Friday, November 9, 2007

In Principio erat Verbum

My favorite word when giving training to lecturers on new approaches to teaching is “TECH” (or “the Tech”), as I mentioned in a previous post this term represents the blending of TECHnology and teaching TECHniques to form the TECH. It is worth considering the meaning of the two words that help combine to create the TECH.

Technology is made up of “Techne-” and “–ology”. “Techne-” derives from the Greek and means an art, craft, tool or the way something is gained, and “–ology” derives from the Greek word Logos meaning to speak about something or to write something. Thus “Technology” is speaking or writing about how things are gained. So technology is not the computer you are using to read this posting, it’s when you speak about it that it becomes technology. In other words it is creation through speaking, the same way magicians have cast spells for thousands of years through invocations. Of course the computer scientists reading this will know all about creation through writing (and will be familiar with the terms “casting” and “invocations” in a different context also).

In modern times the word “technology” has changed its meaning, now it has become synonymous with “high technology” (or hi-tech), the antonym of which is “low technology” (or lo-tech) which can be defined as crafts or tools whose inception predates the Industrial Revolution. If this is the definition we accept then one of the oldest technologies that exists must be written language. Writing is a tool that allows communication whose inception long predates the Industrial Revolution. The entirety of written language consists of a mere twenty-six symbols or tools that capture the whole of human knowledge and the most profound of human thought.

One of the reasons for this pondering is that this week I obtained a PDA (Dell Axim x51v) which consists of amongst other things a tablet (or writing surface) and a stylus (or pen). It is a wonderful piece of technology, but each time I use it I am reminded that one of the earliest known literary works, the Epic of Gilgamesh (which concerns the adventures of a great hero Gilgamesh and his wild-man friend Enkidu) was written in Mesopotamia around 3000BC in cuneiform, using a stylus and tablets.

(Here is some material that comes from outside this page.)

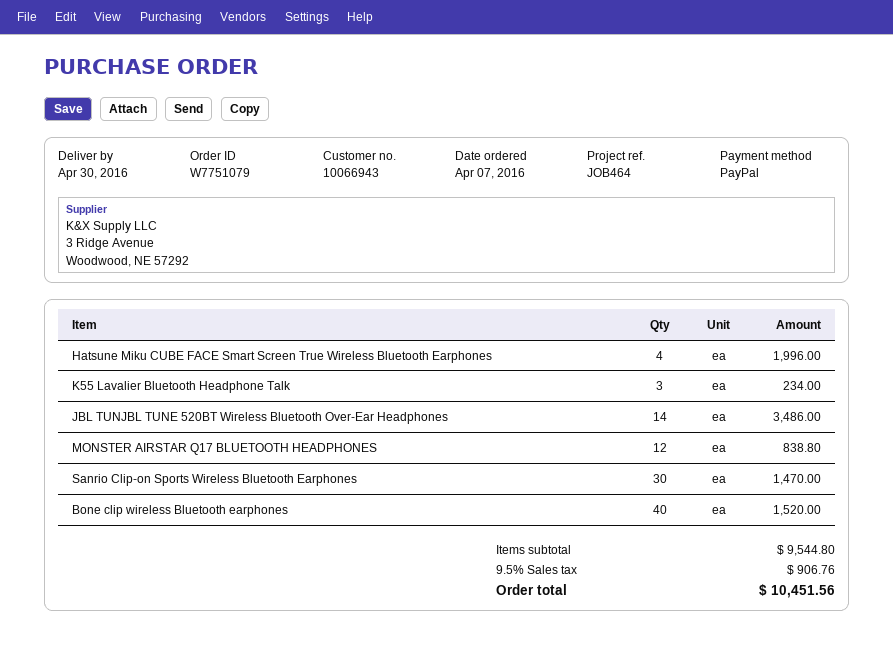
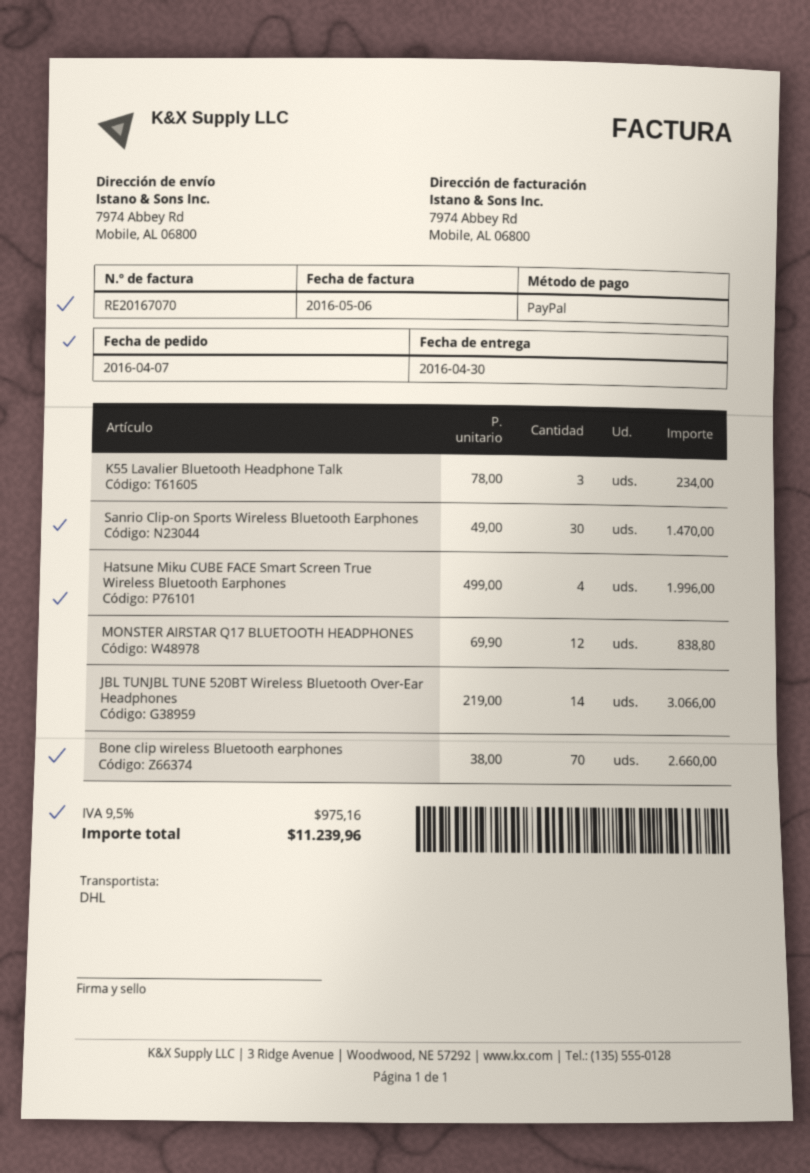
JBL TUNJBL TUNE 520BT Wireless Bluetooth Over-Ear Headphones: 14 for 3486.00 -> 14 for 3066.00
Bone clip wireless Bluetooth earphones: 40 for 1520.00 -> 70 for 2660.00
tax: 9.5% = 906.76 -> 9.5% = 975.16
total: 10451.56 -> 11239.96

Turning now to the word Technique we discover that it originates from the French word technique which itself is from the Greek word technikos which in turn has the same root as “Techne-” which we will recall means an art, craft, tool or the way something is gained.

In a sense technology is speaking about a skill, and technique is the actual skill, which reminds me a lot of the relationship between teaching and learning, one view of which is that teaching is speaking about developing a skill and learning is about developing the actual skill.

When the TECH works well together it can be a joy, but it requires careful planning. What TECHnologies work well to help students learn? It depends on the topic being taught, the students and the teacher. What teaching TECHniques work well to help students learn? It also depends on the topic being taught, the students and the teacher.